Costica and Rappaport slipped into a crowded bar down a side street in the Former French Concession neighborhood of Shanghai. The duo had ended up in China on a bit of a whim. It was late 2009, and Costica had been stationed in Singapore for a few months on a military rotational program. Rappaport, eager for a change of pace from his own Israel-based service, proposed that they take a trip to Shanghai during his week off. A few weeks later, they landed in Pudong airport with no agenda; by day they explored different Shanghai neighborhoods; by night, they drank, made friends, and wondered what their futures might hold. Sipping his drink, watching so many other young, seemingly carefree people do the same, Rappaport felt something that he hadn’t in the seven years since he’d graduated university and joined Israel’s premier cybersecurity unit, the 8200. He felt at ease.

“So why don’t you just do a full semester here?” an American woman asked Rappaport, snapping him out of his reverie.
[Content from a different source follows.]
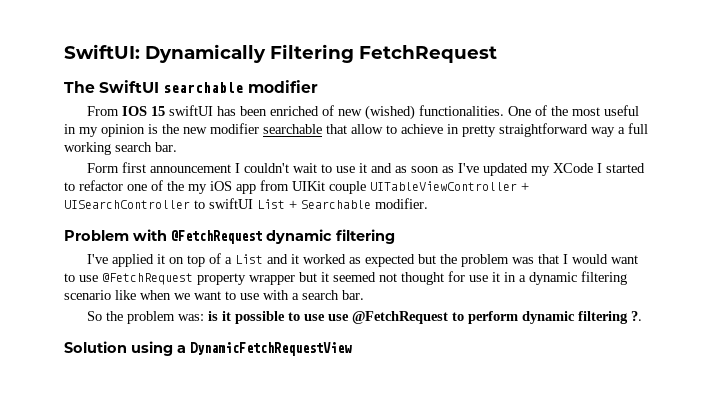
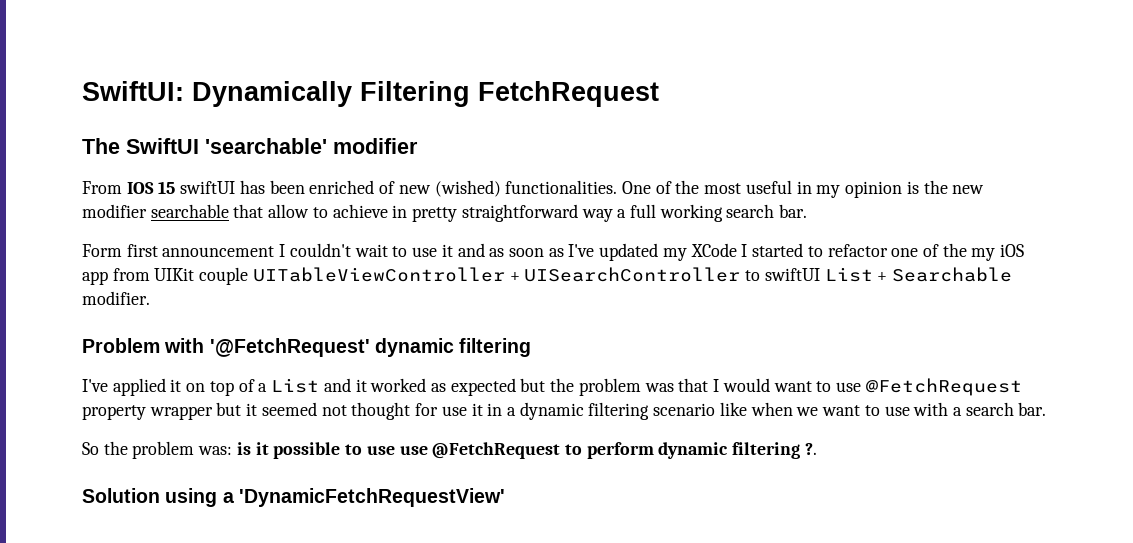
[163,82,244,93] searchable -> [205,138,327,154] 'searchable'
[171,230,262,244] @FetchRequest -> [209,338,370,357] '@FetchRequest'
[190,342,352,356] DynamicFetchRequestView -> [238,488,505,507] 'DynamicFetchRequestView'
Rappaport wanted to tell her the truth—that his story about being a university student was a cover, that this was the first relaxing trip that he’d taken in nearly a decade, and most of all, that he wished he had the flexibility to say yes to just such an offer. Instead, Rappaport replied with a noncommittal “maybe,” while thinking to himself, I can’t even tell you that I’m in the Israeli army, much less intelligence. “That was a moment of realizing, oh, we’re not really as free as we thought,” remembers Rappaport.  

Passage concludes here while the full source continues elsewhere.